Although the related engraving is dated 1628, the present sheet may be a few years earlier in date. As the Guercino scholar David Stone has noted, ‘Pasqualini’s print must derive from a drawing (now lost) by Guercino, one that is not necessarily as late as 1628. Pasqualini often used Guercino drawings and paintings of earlier years as sources for his engravings.’ The print bears an extensive dedication to the archpriest and canons of the church of San Biagio in Cento from a certain Bartolomeo Lori, a native of Loreto living in Cento, who presumably commissioned the engraving from Pasqualini. As an act of faith and penitence, Lori is said to have carried the statue of the Madonna of Loreto on his shoulders from Loreto to Cento as a gift to the Augustinian nuns of the church of Santa Maria Maddalena there. A copy of the Madonna of Loreto is, in fact, still in situ in the church today. It is interesting to note, however, that on the recto of the present sheet Guercino has drawn the Christ Child looking outwards, as He appears in the statue itself, but on the verso the artist drew the Child looking slightly to the right, which would suggest that the artist was not interestd in producing a straightforward copy of the famous sculpture.
Guercino had depicted the Madonna of Loreto in an early, signed canvas of Saints Bernardino of Siena and Francis of Assisi Praying before the Madonna of Loreto, painted in 1618 for the church of San Pietro in Cento and now in the Pinacoteca Civica there, but in that altarpiece the statue is seen from the side and deep in shadow. Much closer to the present sheet is the frontal depiction of the Madonna of Loreto in two related pen and wash drawings of Souls in Purgatory Supplicating the Madonna of Loreto by Guercino, one in the National Gallery of Canada in Ottawa and the other in the Albertina in Vienna. Both drawings are, however, unconnected to any surviving painting by the artist.
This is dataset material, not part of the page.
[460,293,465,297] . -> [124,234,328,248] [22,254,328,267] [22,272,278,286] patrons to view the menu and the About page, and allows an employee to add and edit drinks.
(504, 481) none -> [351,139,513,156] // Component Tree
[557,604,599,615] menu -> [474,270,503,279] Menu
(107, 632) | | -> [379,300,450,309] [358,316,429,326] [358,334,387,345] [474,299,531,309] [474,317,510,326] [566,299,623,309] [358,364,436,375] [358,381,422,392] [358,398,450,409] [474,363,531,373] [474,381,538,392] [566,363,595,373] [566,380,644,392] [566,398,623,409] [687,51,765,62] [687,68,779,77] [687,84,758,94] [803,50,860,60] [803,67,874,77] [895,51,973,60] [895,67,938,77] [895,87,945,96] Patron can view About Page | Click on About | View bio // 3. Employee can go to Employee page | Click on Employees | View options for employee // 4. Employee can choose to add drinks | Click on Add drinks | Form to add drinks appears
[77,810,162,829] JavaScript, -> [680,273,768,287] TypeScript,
A stylistically and thematically related drawing of The Nativity in a Fictive Frame Supported by Two Angels by Guercino appeared at auction in 2005 and is now in the Grimaldi Fava collection in Cento. The Cento drawing is likewise based on an earlier sculpture; a 15th century stucco relief of The Nativity by a follower of Donatello which had been venerated in Cento since the early 16th century, and which remains in the church of Santi Sebastiano e Rocco there. As the scholar Fausto Gozzi has written of the Cento drawing, in terms that are apposite to the present sheet, ‘This drawing…is an extraordinary example of Guercino’s draughtsmanship. Here the master displays all his power to depict a subject succinctly, with economy of expression. The pen seems to dance over the paper with a constant movement, leaping and then pausing momentarily, but almost never breaking off the restless line...’ Like the present sheet, the Cento drawing was later engraved, by the local printmaker Matteo Mingarini, in a print dated 1634.
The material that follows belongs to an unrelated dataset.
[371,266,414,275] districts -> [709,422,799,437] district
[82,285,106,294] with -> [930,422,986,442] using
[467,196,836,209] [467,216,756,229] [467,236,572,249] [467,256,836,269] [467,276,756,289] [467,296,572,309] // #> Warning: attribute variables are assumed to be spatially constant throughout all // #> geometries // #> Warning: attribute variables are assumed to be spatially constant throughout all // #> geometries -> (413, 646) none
Among stylistically comparable drawings of the second half of the 1620s by Guercino is a Madonna of the Rosary of c.1627-1628 in the Uffizi in Florence, which is a design for a wooden statue, by an unknown sculptor, intended for a church in Cento.
Giovanni Francesco Barbieri, known as Il Guercino (‘the squinter’) because he was cross-eyed, was by the second decade of the 17th century one of the leading painters in the province of Emilia. Born in Cento, a small town between Bologna and Ferrara, Guercino was largely self-taught, although his early work was strongly influenced by the paintings of Ludovico Carracci. In 1617 he was summoned to Bologna by Alessandro Ludovisi, the Cardinal Archbishop of Bologna, and there painted a number of important altarpieces, typified by the Saint William Receiving the Monastic Habit, painted in 1620 and now in the Pinacoteca Nazionale in Bologna. When Ludovisi was elected Pope Gregory XV in 1621, Guercino was summoned to Rome to work for the pontiff and his nephew, Cardinal Ludovico Ludovisi. It was in Rome that Guercino painted some of his most celebrated works, notably the ceiling fresco of Aurora in the Casino Ludovisi and the large altarpiece of The Burial and Reception into Heaven of Saint Petronilla for an altar in Saint Peter’s. The papacy of Gregory XV was short-lived, however, and on the death of the Pope in 1623 Guercino returned to his native Cento. He remained working in Cento for twenty years, though he continued to receive commissions from patrons throughout Italy and beyond, and turned down offers of employment at the royal courts in London and Paris. Following the death of Guido Reni in 1642, Guercino moved his studio to Bologna, where he received commissions for religious pictures of the sort that Reni had specialized in, and soon inherited his position as the leading painter in the city.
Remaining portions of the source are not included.